« Singh is king » (« Singh est le roi »), s’enthousiasme la dernière édition de l’hebdomadaire indien The Week. Plus modestement, Manmohan Singh n’est que premier ministre de l’Inde, ou plutôt il l’est redevenu, vendredi 22 mai. Six jours après la victoire aux élections législatives du Parti du Congrès – la matrice de l’Inde indépendante -, M. Singh a été reconduit dans ses fonctions après avoir prêté serment au palais présidentiel, à New Delhi.
Chef de gouvernement de 2004 à 2009, connu à l’étranger par son célèbre turban bleu lavande et sa barbe blanche, ce sikh de 76 ans à la voix fluette est, avec Jawaharlal Nehru, le seul premier ministre indien à avoir vu son mandat renouvelé. Il s’est présenté à la présidente de la République, Pratibha Patil, en présence de l’essentiel de son cabinet – des complications de dernières minutes l’ayant empêché d’afficher sa future équipe au grand complet. La photo de famille est prévue pour la semaine prochaine.

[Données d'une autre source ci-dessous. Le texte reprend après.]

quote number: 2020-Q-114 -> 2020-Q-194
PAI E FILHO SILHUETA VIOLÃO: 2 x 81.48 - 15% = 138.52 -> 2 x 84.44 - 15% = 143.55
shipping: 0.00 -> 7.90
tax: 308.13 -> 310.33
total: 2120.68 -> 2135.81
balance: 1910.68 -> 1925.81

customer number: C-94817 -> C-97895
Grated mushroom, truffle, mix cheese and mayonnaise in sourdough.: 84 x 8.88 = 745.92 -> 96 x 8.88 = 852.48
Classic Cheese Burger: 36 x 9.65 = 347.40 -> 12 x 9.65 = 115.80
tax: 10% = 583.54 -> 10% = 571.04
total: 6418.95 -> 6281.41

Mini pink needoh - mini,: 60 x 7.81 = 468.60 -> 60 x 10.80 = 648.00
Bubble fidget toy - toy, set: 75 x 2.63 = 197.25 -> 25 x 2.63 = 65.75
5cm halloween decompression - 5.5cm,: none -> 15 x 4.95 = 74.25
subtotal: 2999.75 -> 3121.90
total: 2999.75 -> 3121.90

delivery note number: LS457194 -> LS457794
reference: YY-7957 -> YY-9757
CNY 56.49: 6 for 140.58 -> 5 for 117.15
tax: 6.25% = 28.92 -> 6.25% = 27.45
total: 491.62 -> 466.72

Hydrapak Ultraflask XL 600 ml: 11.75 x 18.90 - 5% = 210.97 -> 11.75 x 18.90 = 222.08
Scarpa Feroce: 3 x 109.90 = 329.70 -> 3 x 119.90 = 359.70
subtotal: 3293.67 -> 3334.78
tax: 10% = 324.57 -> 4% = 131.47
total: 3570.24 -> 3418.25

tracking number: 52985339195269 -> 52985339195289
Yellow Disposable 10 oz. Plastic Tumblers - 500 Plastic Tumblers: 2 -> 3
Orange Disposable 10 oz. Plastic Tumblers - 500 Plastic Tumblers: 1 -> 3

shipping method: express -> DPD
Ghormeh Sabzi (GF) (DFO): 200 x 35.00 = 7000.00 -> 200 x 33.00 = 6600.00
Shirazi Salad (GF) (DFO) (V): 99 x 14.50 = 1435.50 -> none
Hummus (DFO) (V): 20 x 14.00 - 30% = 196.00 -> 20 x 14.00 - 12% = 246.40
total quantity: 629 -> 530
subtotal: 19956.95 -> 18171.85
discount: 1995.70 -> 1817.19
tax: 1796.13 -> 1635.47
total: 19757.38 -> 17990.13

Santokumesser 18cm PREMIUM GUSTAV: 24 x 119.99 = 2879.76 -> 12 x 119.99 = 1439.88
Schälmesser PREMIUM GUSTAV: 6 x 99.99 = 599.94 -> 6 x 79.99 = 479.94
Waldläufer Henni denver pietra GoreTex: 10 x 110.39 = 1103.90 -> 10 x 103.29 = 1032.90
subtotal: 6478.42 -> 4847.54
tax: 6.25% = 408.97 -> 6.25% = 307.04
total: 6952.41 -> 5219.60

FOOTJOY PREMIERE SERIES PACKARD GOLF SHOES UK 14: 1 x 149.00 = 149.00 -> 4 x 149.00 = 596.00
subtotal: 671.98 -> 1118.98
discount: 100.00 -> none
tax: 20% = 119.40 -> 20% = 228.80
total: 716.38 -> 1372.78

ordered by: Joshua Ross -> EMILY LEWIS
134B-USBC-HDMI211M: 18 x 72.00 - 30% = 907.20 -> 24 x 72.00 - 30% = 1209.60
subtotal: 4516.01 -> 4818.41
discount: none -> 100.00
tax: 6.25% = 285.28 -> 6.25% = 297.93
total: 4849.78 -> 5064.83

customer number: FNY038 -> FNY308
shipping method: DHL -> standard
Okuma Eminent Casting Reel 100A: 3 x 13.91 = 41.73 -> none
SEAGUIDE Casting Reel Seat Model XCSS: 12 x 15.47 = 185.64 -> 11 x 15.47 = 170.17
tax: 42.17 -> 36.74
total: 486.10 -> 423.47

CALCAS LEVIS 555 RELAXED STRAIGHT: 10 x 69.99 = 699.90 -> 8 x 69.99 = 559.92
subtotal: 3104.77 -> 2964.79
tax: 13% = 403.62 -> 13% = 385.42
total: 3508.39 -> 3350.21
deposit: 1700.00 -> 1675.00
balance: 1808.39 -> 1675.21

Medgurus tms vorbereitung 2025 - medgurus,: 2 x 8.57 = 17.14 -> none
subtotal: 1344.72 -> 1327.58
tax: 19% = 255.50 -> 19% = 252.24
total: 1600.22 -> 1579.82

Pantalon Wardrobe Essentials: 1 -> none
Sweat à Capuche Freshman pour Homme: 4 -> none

Franc vainqueur d’une consultation qui s’annonçait laborieuse, le Parti du Congrès, qui a recueilli à lui seul près de 38 % des sièges à l’Assemblée (Lok Sabha), n’aura pas de difficultés à rassembler une coalition majoritaire.
Le choix du Parti du Congrès de maintenir M. Singh dans ses fonctions a tenu compte du message adressé par l’électorat indien : le désir de stabilité. Technocrate à la compétence unanimement reconnue, y compris de ses adversaires, la figure du premier ministre rassure.
Economiste diplômé d’Oxford et de Cambridge, il fut gouverneur de la Banque centrale dans les années 1980 avant d’être nommé ministre des finances en 1991 à une époque où l’économie indienne était confrontée à une gravissime crise des paiements. Il sera l’artisan du redressement en imposant un tournant historique : l’amorce d’une déréglementation d’une économie bridée par l’héritage du « socialisme nehruvien ». Après 1996, M. Singh disparaît de la scène, alors que le Parti du Congrès sombre dans la disgrâce électorale.
Mais, en 2004, c’est le coup d’éclat. A rebours de tous les sondages, le vieux parti – appelé en Inde Grand Old Party, à l’instar du Parti républicain américain – l’emporte aux élections législatives face au Bharatiya Janata Party (BJP), la droite nationaliste hindoue qui dirigeait le pays depuis six ans.
Présidente du Parti du Congrès, Sonia Gandhi, veuve de l’ex-premier ministre Rajiv Gandhi – assassiné en 1991 par une terroriste affiliée aux Tigres tamouls du Sri-Lanka – est pressentie pour prendre les commandes de la plus grande démocratie du monde. Mais son origine étrangère – elle est italienne de naissance – suscite une furieuse polémique, y compris au sein du parti.
Sonia Gandhi s’efface donc, et propose le nom de Manmohan Singh, fidèle entre les fidèles, pour diriger le pays. Technicien à l’état pur, dépourvu de tout charisme politique, le premier chef de gouvernement sikh de l’histoire de l’Inde indépendante est chargé d’assurer une « régence » de transition. En attendant que la progéniture de la dynastie Nehru-Gandhi mûrisse et ramène le sceptre à la maison.
Car l’héritier naturel s’appelle Rahul Gandhi, fils de Sonia et de feu Rajiv. A l’âge de 38 ans, lunettes fines et kurta (tunique traditionnelle) blanche flottant au vent des estrades, le jeune Rahul est la révélation de la récente campagne. Il a fait souffler une bourrasque de jouvence sur un parti surpeuplé d’ »éléphants ». Les jeunes l’ont acclamé, mais il n’a pas voulu être l’otage des yuppies de villes.
Bravant les sarcasmes, il a tenu à frayer avec l’Inde misérable jusqu’à s’inviter à dormir dans une famille d’intouchables sous un toit de chaume. Quitte à être héritier, autant l’être jusqu’au bout en perpétuant les idéaux de l’arrière-grand-père Nehru : le souci des pauvres. C’est ainsi que le Parti du Congrès a gagné le scrutin.
Les électeurs lui ont su gré d’avoir mené, en dépit des impératifs de la mondialisation, d’audacieuses politiques sociales dans les campagnes. Manmohan Singh est chargé de poursuivre dans cette voie du juste milieu, mi-libérale mi-sociale, creusant le sillon qui fécondera l’avenir de Rahul.